INFORMATION SUPPLIED —
____________________

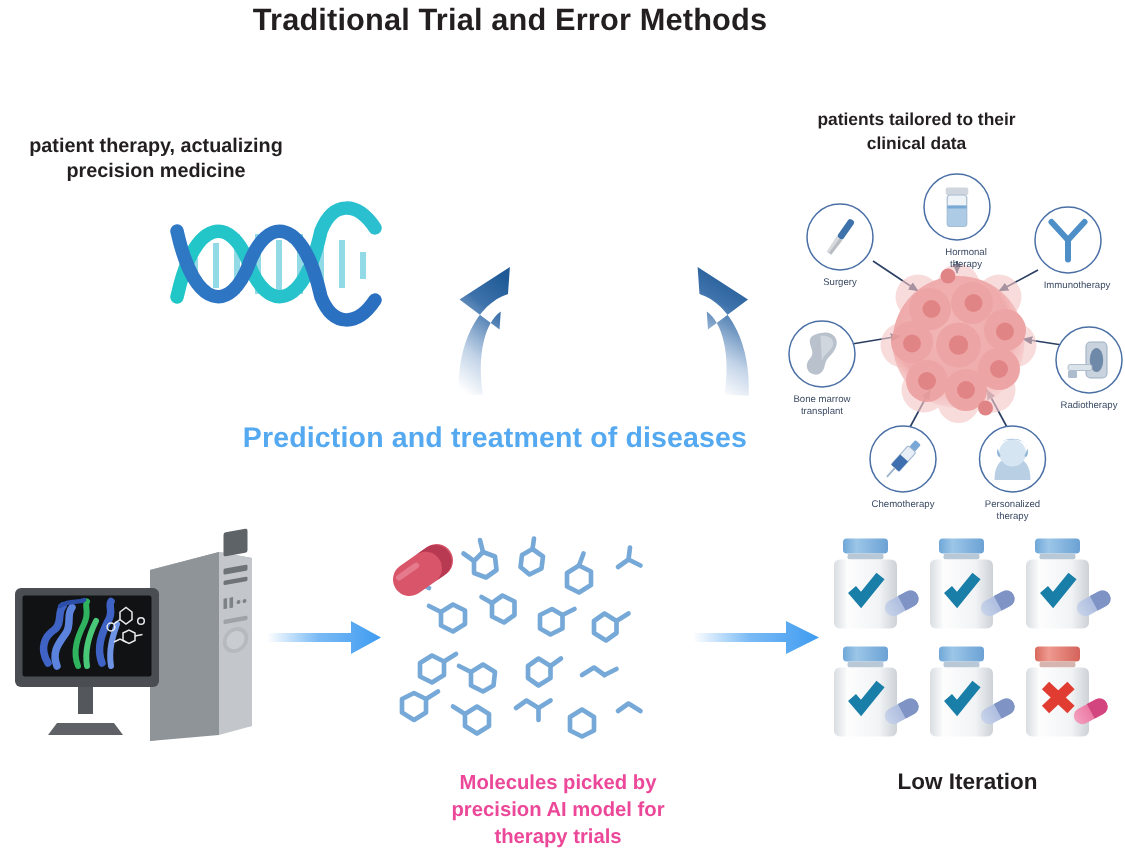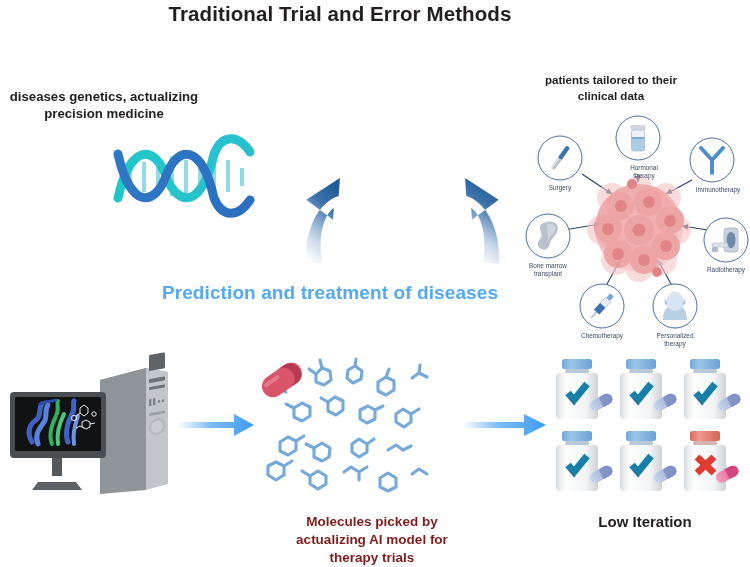--- a/index.html
+++ b/index.html
@@ -52,7 +52,7 @@
 <div class="abs" id="title">Traditional Trial and Error Methods</div>
 
 <div class="abs" id="genetics-caption">
-  <div>diseases genetics, actualizing</div>
+  <div>patient therapy, actualizing</div>
   <div>precision medicine</div>
 </div>
 

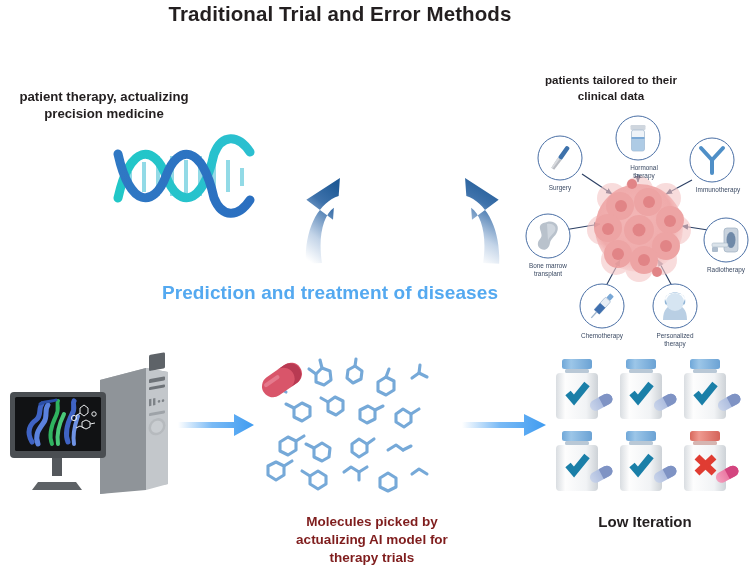--- a/index.html
+++ b/index.html
@@ -37,7 +37,7 @@
   
   #molecules-caption{
     left:272px;top:513px;width:200px;text-align:center;
-    font-size:13.5px;font-weight:bold;color:#7f1d1d;line-height:1.33;
+    font-size:13.5px;font-weight:bold;color:#ec4899;line-height:1.33;
   }
   #iteration-caption{
     left:555px;top:513px;width:180px;text-align:center;

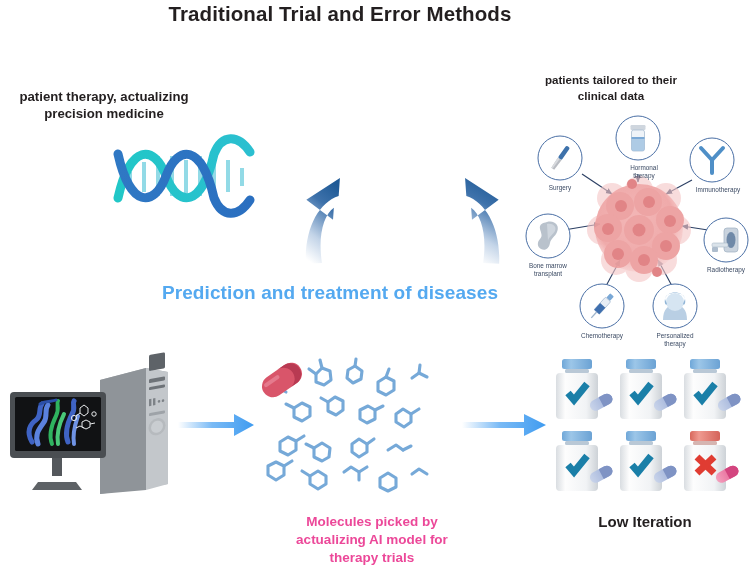--- a/index.html
+++ b/index.html
@@ -484,7 +484,7 @@
 
 <div class="abs" id="molecules-caption">
   <div>Molecules picked by</div>
-  <div>actualizing AI model for</div>
+  <div>precision AI model for</div>
   <div>therapy trials</div>
 </div>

____________________

WORK TO BE COMPLETED — Supply the count of lines in the entries that include "left", and no other text.

SOLUTION FOR THIS TASK — 2